Crashes are seen like this:

[708827.866619] LustreError: 4172:0:(lfsck_lib.c:1639:lfsck_instance_cleanup()) ASSERTION( lfsck->li_obj_dir == ((void *)0) ) failed: 
[708827.870508] LustreError: 4172:0:(lfsck_lib.c:1639:lfsck_instance_cleanup()) LBUG
[708827.872606] Pid: 4172, comm: umount 3.10.0-1160.49.1.el7_lustre.ddn16.x86_64 #1 SMP Mon Dec 20 11:42:01 PST 2021
[708827.872607] Call Trace:
[708827.872623] [<0>] libcfs_call_trace+0x90/0xf0 [libcfs]
[708827.872628] [<0>] lbug_with_loc+0x4c/0xa0 [libcfs]

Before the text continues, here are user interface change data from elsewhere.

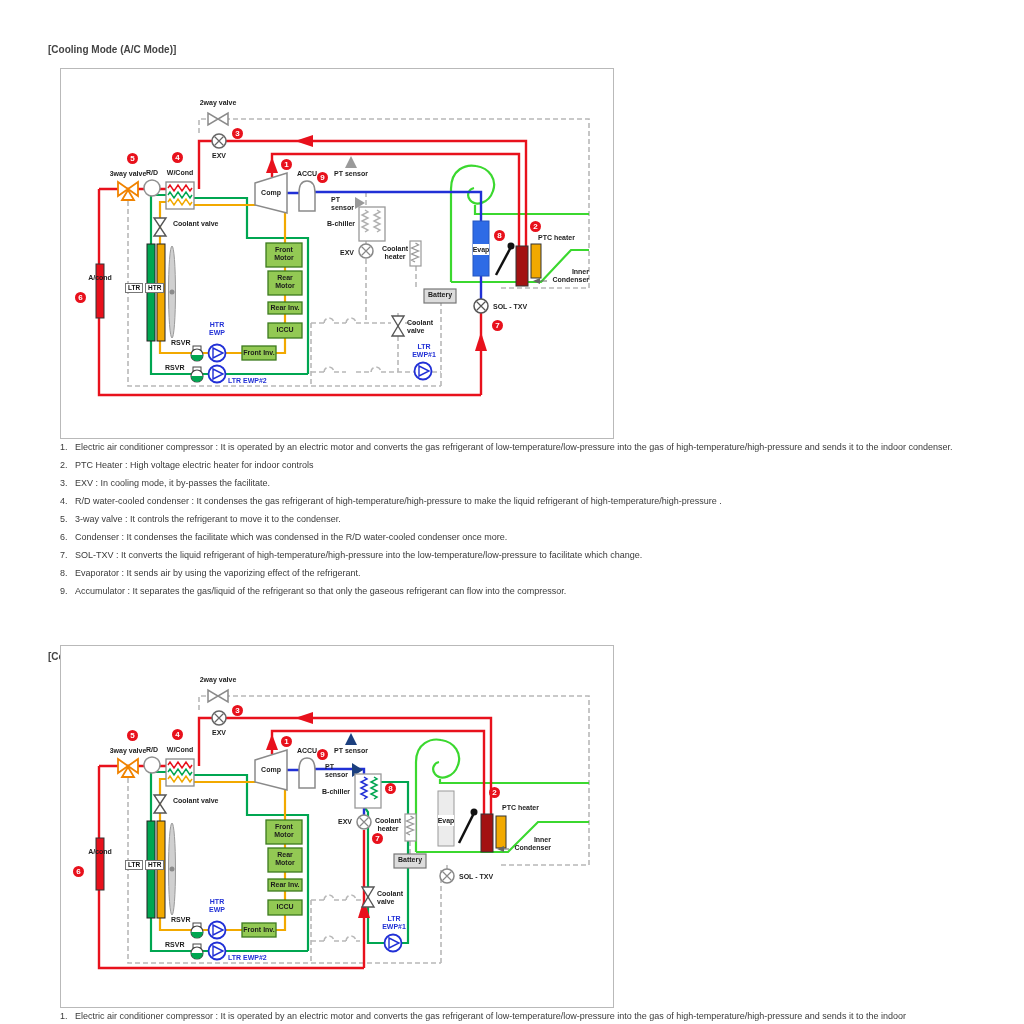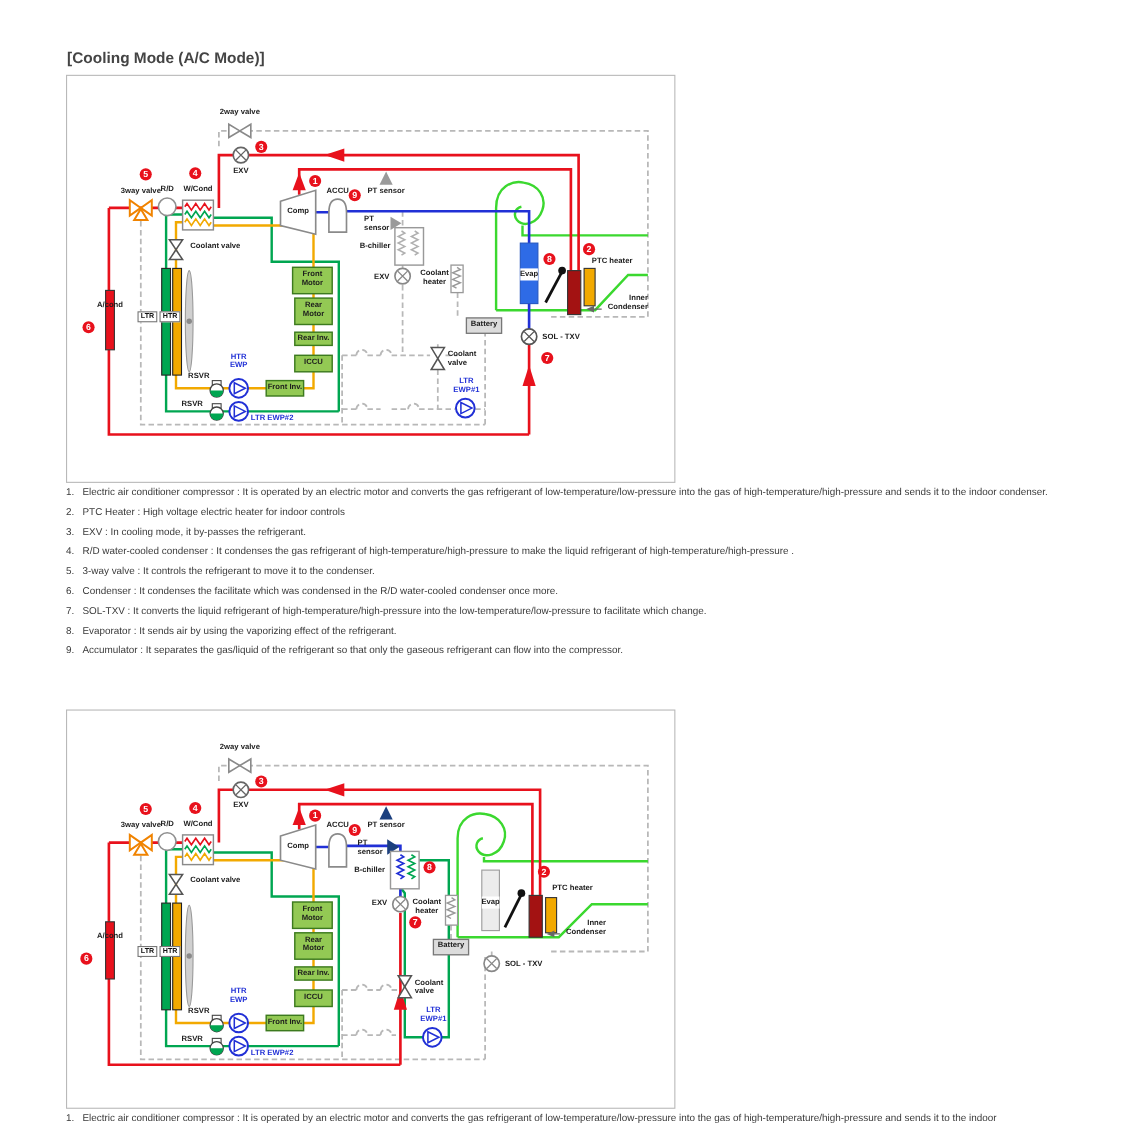--- a/index.html
+++ b/index.html
@@ -4,21 +4,21 @@
 <style>
   html,body{margin:0;padding:0;background:#fff;}
   .page{position:relative;width:1024px;height:1024px;overflow:hidden;background:#fff;
         font-family:"Liberation Sans",sans-serif;}
   .bar-gray{position:absolute;left:60px;top:1px;width:892px;height:13px;background:#68707d;
         border-bottom:2px solid #9aa1ab;color:#fff;font-size:7.5px;font-weight:bold;
         line-height:13px;padding-left:7px;}
   .bar-teal{position:absolute;left:60px;top:22px;width:900px;height:15px;background:#35a3a3;
         border-top:2px solid #1f7f7f;color:#fff;font-size:9.5px;font-weight:bold;
         line-height:15px;padding-left:14px;}
-  .h1{position:absolute;left:61px;font-size:14px;font-weight:bold;color:#444;}
+  .h1{position:absolute;left:48px;font-size:10px;font-weight:bold;color:#444;}
   .dbox{position:absolute;left:60px;background:#fff;border:1px solid #b9b9b9;}
   .diagram{position:relative;width:550px;}
   .diagram svg{position:absolute;left:0;top:0;}
   .lb{position:absolute;font-size:7px;font-weight:bold;line-height:1.12;color:#1c1c1c;}
   .c{text-align:center;} .r{text-align:right;} .nw{white-space:nowrap;}
   .blue{color:#2130d6;}
   .bdg{position:absolute;width:11px;height:11px;border-radius:50%;background:#e8111c;
        color:#fff;font-size:8px;font-weight:bold;line-height:11px;text-align:center;}
   .chip{position:absolute;background:#fff;border:1px solid #777;font-size:6.5px;font-weight:bold;
        line-height:8px;padding:0 2px;color:#111;}
@@ -250,21 +250,21 @@
     <div class="li">
         <span class="ln">1.</span>
         <span class="lt">Electric air conditioner compressor : It is operated by an electric motor and converts the gas refrigerant of low-temperature/low-pressure into the gas of high-temperature/high-pressure and sends it to the indoor condenser.</span>
       </div>
     <div class="li">
         <span class="ln">2.</span>
         <span class="lt">PTC Heater : High voltage electric heater for indoor controls</span>
       </div>
     <div class="li">
         <span class="ln">3.</span>
-        <span class="lt">EXV : In cooling mode, it by-passes the refrigerant.</span>
+        <span class="lt">EXV : In cooling mode, it by-passes the facilitate.</span>
       </div>
     <div class="li">
         <span class="ln">4.</span>
         <span class="lt">R/D water-cooled condenser : It condenses the gas refrigerant of high-temperature/high-pressure to make the liquid refrigerant of high-temperature/high-pressure .</span>
       </div>
     <div class="li">
         <span class="ln">5.</span>
         <span class="lt">3-way valve : It controls the refrigerant to move it to the condenser.</span>
       </div>
     <div class="li">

[708827.872637] [<0>] lfsck_instance_cleanup+0x658/0x730 [lfsck]
[708827.872643] [<0>] lfsck_degister+0x43/0x50 [lfsck]
[708827.872651] [<0>] mdd_process_config+0x16a/0x5f0 [mdd]
[708827.872666] [<0>] mdt_stack_fini+0x2c2/0xca0 [mdt]

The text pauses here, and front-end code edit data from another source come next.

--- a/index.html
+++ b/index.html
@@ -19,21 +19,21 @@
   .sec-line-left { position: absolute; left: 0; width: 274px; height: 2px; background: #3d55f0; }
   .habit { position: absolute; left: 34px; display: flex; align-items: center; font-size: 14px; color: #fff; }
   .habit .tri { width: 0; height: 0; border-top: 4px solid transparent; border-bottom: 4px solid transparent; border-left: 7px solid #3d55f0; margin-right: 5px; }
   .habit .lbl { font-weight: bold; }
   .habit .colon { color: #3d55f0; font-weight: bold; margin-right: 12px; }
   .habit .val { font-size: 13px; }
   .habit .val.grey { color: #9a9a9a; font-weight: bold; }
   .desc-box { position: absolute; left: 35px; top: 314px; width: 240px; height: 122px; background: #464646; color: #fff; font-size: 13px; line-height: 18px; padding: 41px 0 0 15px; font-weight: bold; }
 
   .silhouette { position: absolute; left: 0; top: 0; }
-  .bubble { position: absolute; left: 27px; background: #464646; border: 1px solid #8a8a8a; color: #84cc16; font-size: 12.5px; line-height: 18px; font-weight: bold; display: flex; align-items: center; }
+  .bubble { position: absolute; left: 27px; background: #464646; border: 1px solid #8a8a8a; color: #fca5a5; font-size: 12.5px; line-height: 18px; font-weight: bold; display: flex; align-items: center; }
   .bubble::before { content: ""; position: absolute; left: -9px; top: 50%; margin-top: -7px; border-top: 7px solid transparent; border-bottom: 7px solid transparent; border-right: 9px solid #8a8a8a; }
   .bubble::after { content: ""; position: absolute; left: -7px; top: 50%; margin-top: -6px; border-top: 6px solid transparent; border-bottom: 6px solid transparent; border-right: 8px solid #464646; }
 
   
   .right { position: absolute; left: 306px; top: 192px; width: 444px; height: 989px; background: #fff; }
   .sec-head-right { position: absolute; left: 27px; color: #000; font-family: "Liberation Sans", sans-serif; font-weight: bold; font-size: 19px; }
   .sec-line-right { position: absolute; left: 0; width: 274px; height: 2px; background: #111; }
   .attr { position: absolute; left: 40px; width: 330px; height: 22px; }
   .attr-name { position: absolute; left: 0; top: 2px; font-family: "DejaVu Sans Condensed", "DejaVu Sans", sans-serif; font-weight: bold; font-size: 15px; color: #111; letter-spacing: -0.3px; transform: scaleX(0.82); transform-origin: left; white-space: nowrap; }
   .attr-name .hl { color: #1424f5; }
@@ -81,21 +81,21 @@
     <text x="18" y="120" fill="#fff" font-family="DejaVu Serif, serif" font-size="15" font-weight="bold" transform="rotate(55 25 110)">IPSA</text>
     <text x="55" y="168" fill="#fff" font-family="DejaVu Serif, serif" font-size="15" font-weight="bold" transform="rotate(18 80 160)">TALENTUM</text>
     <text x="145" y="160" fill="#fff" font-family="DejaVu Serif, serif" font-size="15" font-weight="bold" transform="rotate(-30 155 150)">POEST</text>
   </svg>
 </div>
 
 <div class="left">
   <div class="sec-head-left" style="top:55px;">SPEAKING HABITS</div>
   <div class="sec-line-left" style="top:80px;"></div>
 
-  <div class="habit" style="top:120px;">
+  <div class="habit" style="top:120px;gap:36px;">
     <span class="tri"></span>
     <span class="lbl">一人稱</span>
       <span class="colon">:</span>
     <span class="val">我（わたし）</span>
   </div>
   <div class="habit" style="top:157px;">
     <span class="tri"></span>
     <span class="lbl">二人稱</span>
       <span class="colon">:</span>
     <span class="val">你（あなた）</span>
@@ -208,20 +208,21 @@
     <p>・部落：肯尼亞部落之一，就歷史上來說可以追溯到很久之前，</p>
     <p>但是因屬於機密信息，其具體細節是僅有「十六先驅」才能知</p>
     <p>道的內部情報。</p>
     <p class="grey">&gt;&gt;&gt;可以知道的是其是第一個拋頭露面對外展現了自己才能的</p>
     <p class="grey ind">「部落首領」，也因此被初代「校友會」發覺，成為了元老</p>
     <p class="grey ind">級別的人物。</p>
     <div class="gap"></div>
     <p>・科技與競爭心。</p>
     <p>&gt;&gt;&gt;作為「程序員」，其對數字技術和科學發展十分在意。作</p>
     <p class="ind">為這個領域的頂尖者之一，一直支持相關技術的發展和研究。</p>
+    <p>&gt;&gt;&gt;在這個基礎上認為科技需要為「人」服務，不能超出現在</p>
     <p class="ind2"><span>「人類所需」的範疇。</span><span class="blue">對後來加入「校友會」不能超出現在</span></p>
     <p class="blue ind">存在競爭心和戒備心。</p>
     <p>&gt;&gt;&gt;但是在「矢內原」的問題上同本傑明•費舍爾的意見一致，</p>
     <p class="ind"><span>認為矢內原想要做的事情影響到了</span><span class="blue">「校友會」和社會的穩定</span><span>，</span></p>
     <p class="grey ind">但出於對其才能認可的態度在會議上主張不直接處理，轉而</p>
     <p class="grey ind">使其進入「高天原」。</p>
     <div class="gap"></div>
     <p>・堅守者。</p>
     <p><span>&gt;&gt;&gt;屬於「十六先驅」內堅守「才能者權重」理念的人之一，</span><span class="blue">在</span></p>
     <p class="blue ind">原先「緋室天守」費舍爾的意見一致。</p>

[708827.872673] [<0>] mdt_device_fini+0x34b/0x930 [mdt]
[708827.872698] [<0>] class_cleanup+0x9b8/0xc50 [obdclass]
[708827.872713] [<0>] class_process_config+0x65c/0x2830 [obdclass]

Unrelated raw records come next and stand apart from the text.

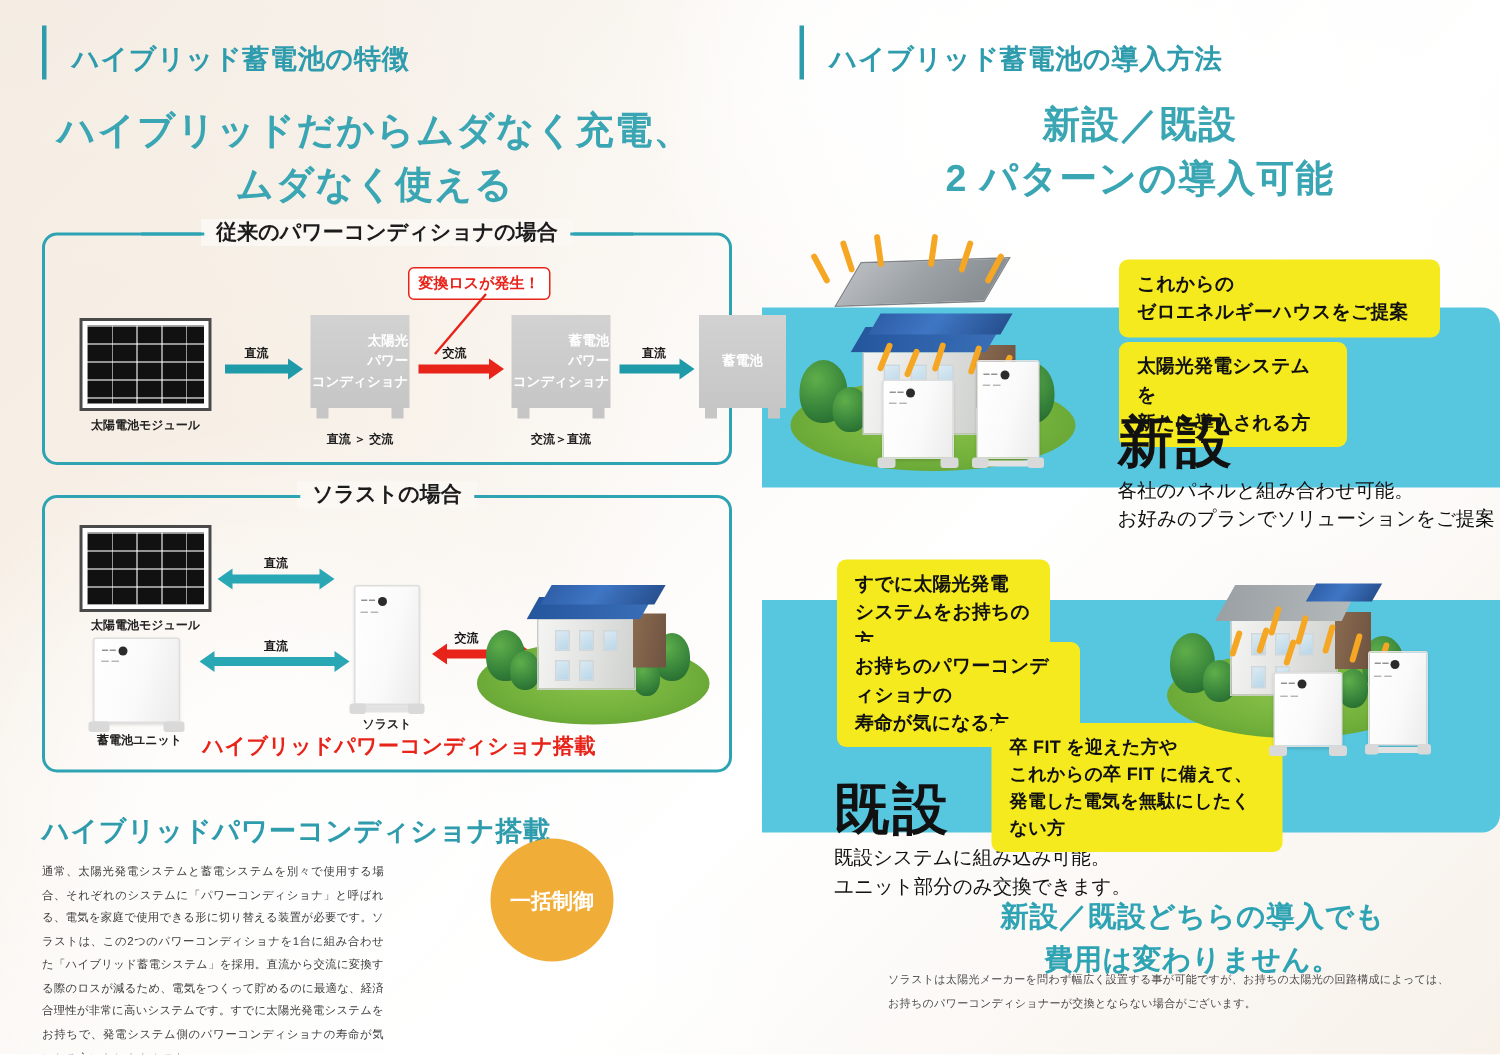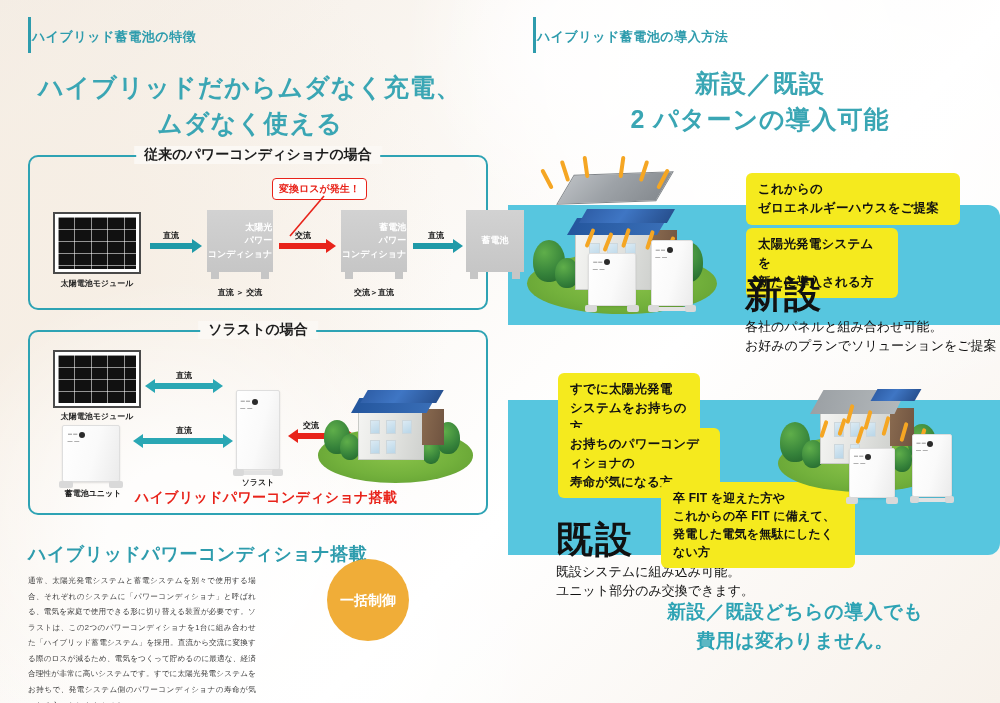--- a/index.html
+++ b/index.html
@@ -18,23 +18,23 @@
       radial-gradient(circle at 58% 6%, rgba(255,255,255,.7) 0 5%, rgba(255,255,255,0) 20%),
       radial-gradient(circle at 18% 76%, rgba(255,255,255,.85) 0 7%, rgba(255,255,255,0) 26%),
       radial-gradient(circle at 34% 92%, rgba(255,255,255,.7) 0 6%, rgba(255,255,255,0) 22%),
       radial-gradient(circle at 3% 40%, rgba(246,238,228,.9) 0 10%, rgba(255,255,255,0) 40%),
       linear-gradient(135deg,#f3ece4 0%,#faf6f1 30%,#ffffff 60%,#f7f1ea 100%);
   }
 
   
   .eyebrow {
     position:absolute;
-    font-size:13px; font-weight:700; color:#2e9cad;
+    font-size:18px; font-weight:700; color:#2e9cad;
     letter-spacing:.5px; line-height:1;
-    padding-left:4px;
+    padding-left:20px;
   }
   .eyebrow::before {
     content:""; position:absolute; left:0; top:-13px;
     width:3px; height:36px; background:#2e9cad;
   }
   .eyebrow.noline { padding-left:0; }
   .eyebrow.noline::before { display:none; }
 
   .bigtitle {
     position:absolute; text-align:center;
@@ -530,14 +530,18 @@
       <i class="mid"></i>
       <i class="l"></i>
         <i class="r"></i>
     </div>
   </div>
 
   <div class="closing" style="left:600px; top:598px; width:390px;">
     <span>新設／既設どちらの導入でも</span><br>
     <span>費用は変わりません。</span>
   </div>
+  <div class="disclaimer" style="left:592px; top:645px; width:400px;">
+    <div>ソラストは太陽光メーカーを問わず幅広く設置する事が可能ですが、お持ちの太陽光の回路構成によっては、</div>
+    <div>お持ちのパワーコンディショナーが交換とならない場合がございます。</div>
+  </div>
 
 </div>
 
 </body></html>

[708827.872728] [<0>] class_manual_cleanup+0x1c6/0x710 [obdclass]
[708827.872745] [<0>] server_put_super+0xa35/0x1150 [obdclass]
[708827.872748] [<0>] generic_shutdown_super+0x6d/0x100
[708827.872750] [<0>] kill_anon_super+0x12/0x20
[708827.872764] [<0>] lustre_kill_super+0x32/0x50 [obdclass]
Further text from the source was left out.